* * *
The Roppongi District hadn’t changed that much in the six years since she’d last been there. It still smelled of grilled yakitori and hot, damp concrete. She had the taxi—a self-driving pod, naturally—pull up in a narrow alley she had last visited many years before.
In Dutch’s experience, Muto’s death notices came in threes. The first, left on a target’s pillow as they slept, would terrify them into submission. The second arrived with a phial of poison, indicating that the target should do the job themselves rather than endure the awful anticipation of the third, and final, notice, left on their bloody corpse.
That Muto had sent someone to kill Dutch outright rather than warn of her impending doom went to prove how really, truly pissed-off she was. Either that, or the woman’s sense of the dramatic had diminished with age.
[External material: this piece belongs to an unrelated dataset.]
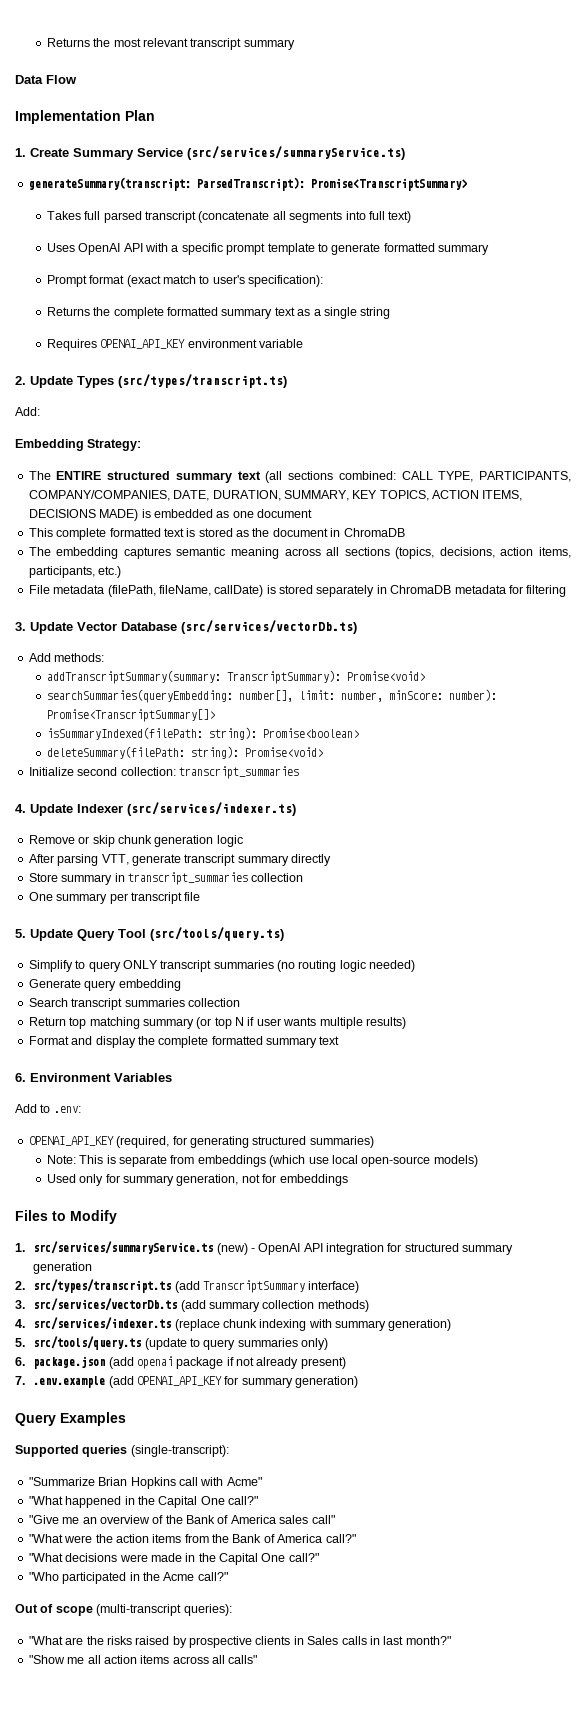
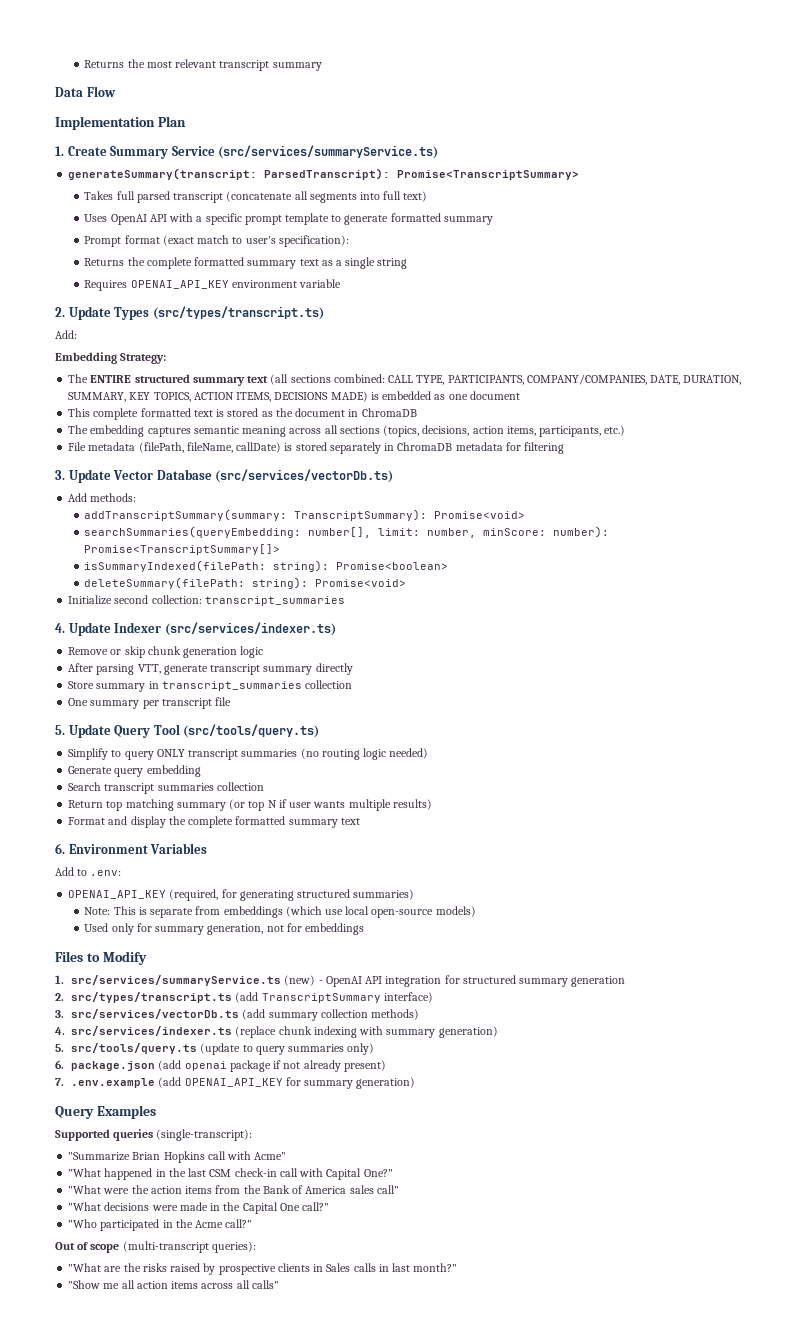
- "What happened in the Capital One call?"
- "Give me an overview of the Bank of America sales call"
+ "What happened in the last CSM check-in call with Capital One?"
- "What were the action items from the Bank of America call?"
+ "What were the action items from the Bank of America sales call"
The taxi trundled away after she had disembarked. People hurried past the mouth of the alley in bright-coloured shoals, heads down to avoid the rain. She located by memory a narrow doorway between a tattoo parlour and the entrance to a hostess club and made her way up tiny, cramped steps to the third floor. She pressed an ear against a door and heard a series of explosions and popping sounds overlaying peppy video-game music.
Dutch slid the katana out from under cover of her jacket, then stepped back before kicking the door hard. Its cheap hinges gave way on the third attempt.
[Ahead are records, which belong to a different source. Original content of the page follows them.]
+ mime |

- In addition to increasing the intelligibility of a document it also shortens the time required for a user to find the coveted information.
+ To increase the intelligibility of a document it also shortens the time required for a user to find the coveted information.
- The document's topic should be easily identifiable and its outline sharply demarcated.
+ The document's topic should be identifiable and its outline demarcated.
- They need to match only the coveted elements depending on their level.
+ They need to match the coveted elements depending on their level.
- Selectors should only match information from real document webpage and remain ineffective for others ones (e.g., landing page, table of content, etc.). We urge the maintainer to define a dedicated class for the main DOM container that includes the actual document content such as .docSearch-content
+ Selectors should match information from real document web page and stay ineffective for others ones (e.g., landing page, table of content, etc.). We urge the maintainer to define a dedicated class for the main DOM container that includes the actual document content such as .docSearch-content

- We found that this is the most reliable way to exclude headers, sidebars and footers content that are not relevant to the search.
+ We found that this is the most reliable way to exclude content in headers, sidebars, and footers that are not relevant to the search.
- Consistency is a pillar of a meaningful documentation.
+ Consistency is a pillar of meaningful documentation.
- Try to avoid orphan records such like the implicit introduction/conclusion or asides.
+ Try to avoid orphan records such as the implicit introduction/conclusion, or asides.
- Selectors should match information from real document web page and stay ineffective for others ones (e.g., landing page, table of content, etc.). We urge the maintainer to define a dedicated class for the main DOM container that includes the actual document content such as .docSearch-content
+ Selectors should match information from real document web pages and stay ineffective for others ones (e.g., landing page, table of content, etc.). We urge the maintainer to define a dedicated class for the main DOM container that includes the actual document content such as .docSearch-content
The one-room apartment on the other side was tiny and cramped, its walls covered with pictures torn from games magazines and manga books. A heavy-set man in his mid-thirties, naked but for a pair of shorts, stood gaping at her. A computer screen still ran some techno-pop video game, and she saw a bucket under the chair where he’d been sitting. Dutch wrinkled her nose, smelling urine and body odour, and swallowed back a rush of phlegm.
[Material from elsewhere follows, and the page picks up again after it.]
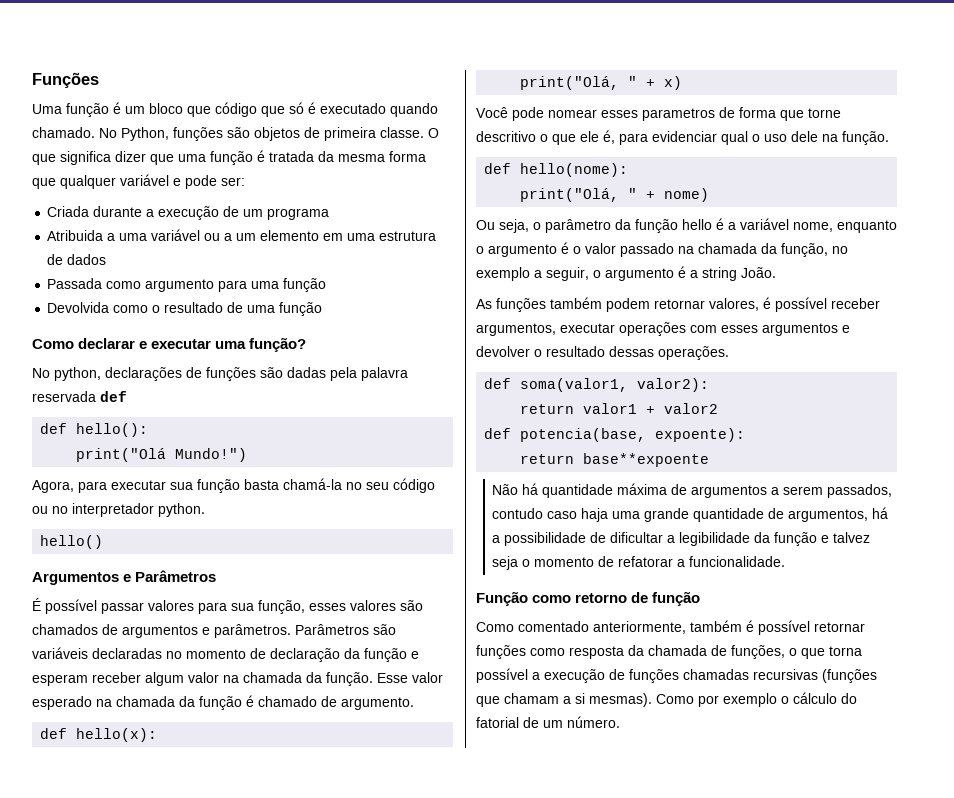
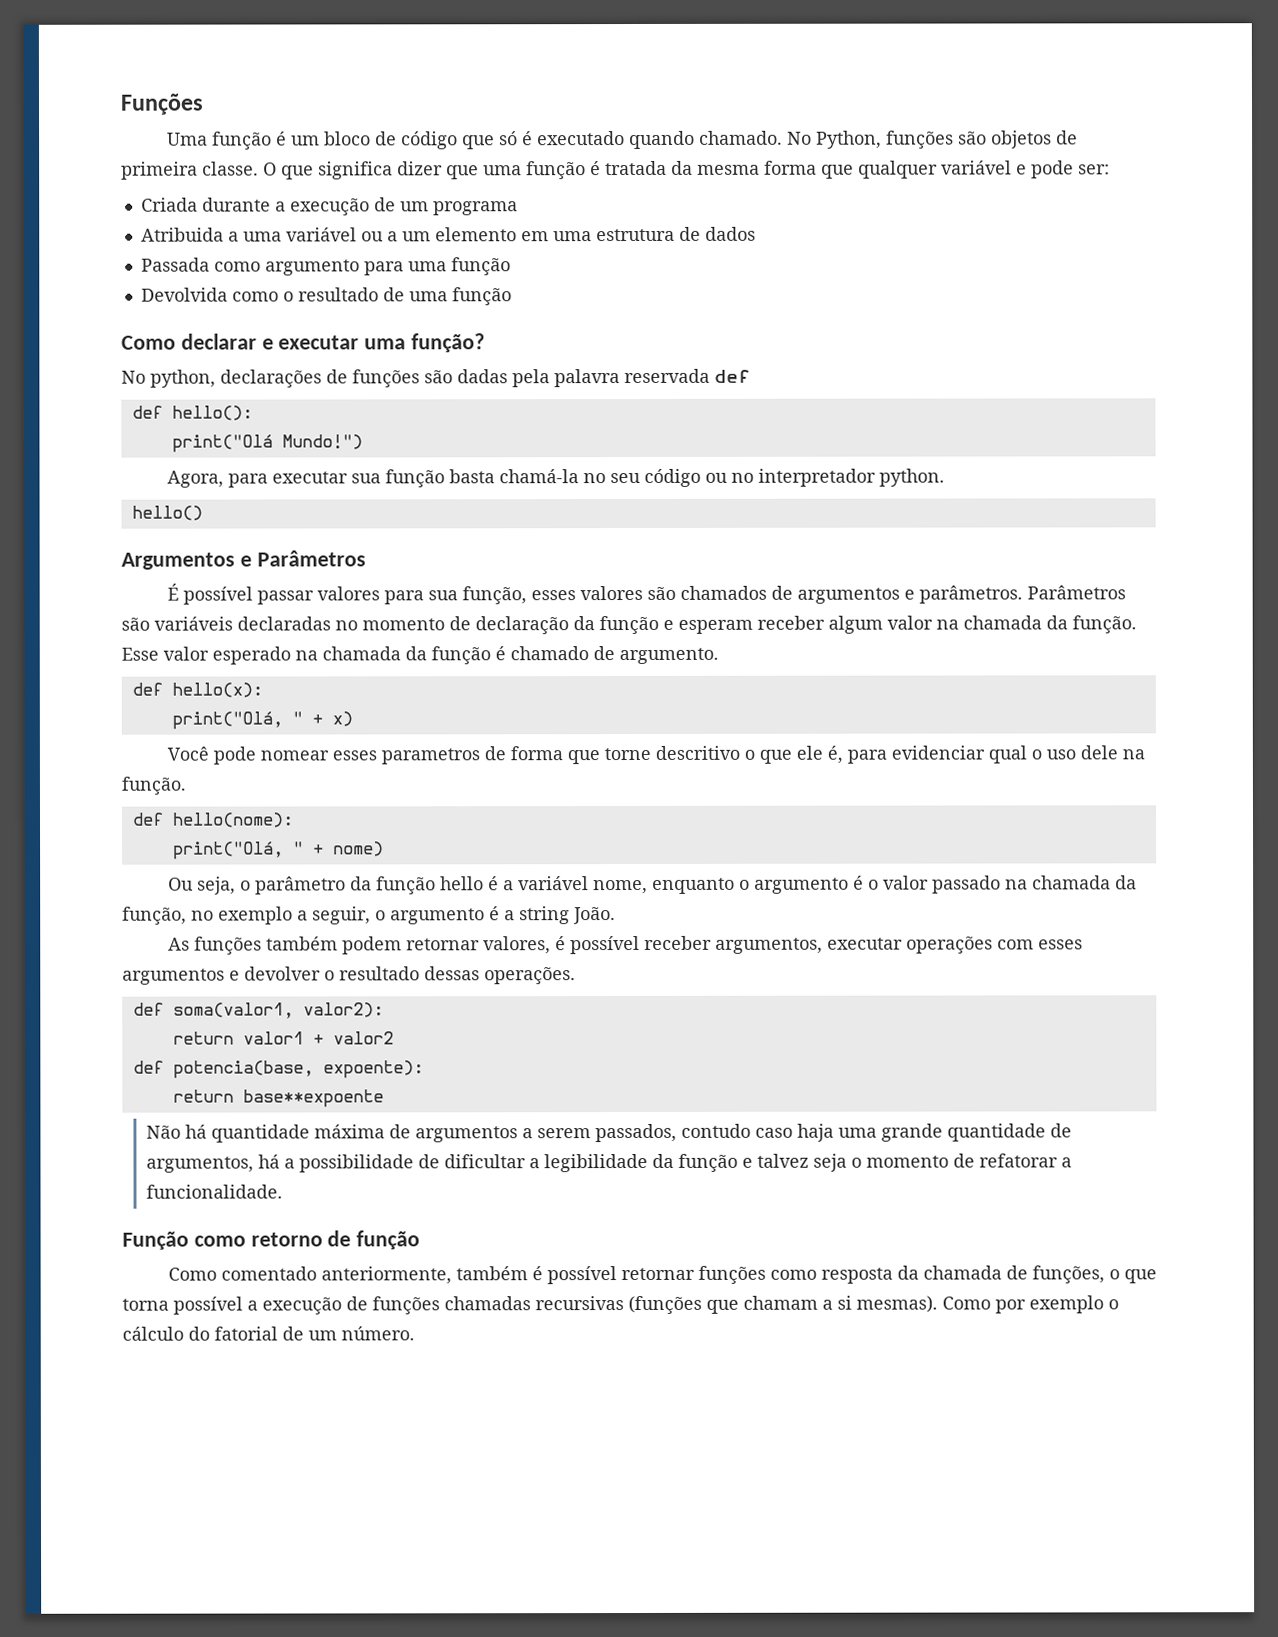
- Uma função é um bloco que código que só é executado quando chamado.
+ Uma função é um bloco de código que só é executado quando chamado.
‘Fuck me,’ she said, stepping towards the fat man with the tip of the sword aimed at his chest, ‘aren’t you a little old for this, Hiro?’
Hiro staggered back from her, his face twisted up in terror, and almost kicked over the bucket beneath his chair. He raised his hands and made little panicked sounds that caused his jowls to quiver. Then, at last, recognition lit up his eyes.
‘Dutch!’ he croaked in surprise. ‘It’s you? I thought—!’
He caught himself, but not quite in time.
‘That they put me in jail?’ she asked, coming closer. ‘Or that someone killed me?’ She lifted the tip of the sword until it touched his quivering chin. ‘Which?’
‘She—Muto—I—’ He gulped hard, moving back up against a wall beside the computer as he struggled to avoid the blade. ‘I—I didn’t know you were back.’
‘Bullshit,’ she hissed. ‘You’re the one who figured out I was back in Tokyo, aren’t you?’ She nodded at the computer. ‘Still her little pet hacker.’
He stared at her. ‘What? No, I had nothing to do with that. I mean—’ he halted.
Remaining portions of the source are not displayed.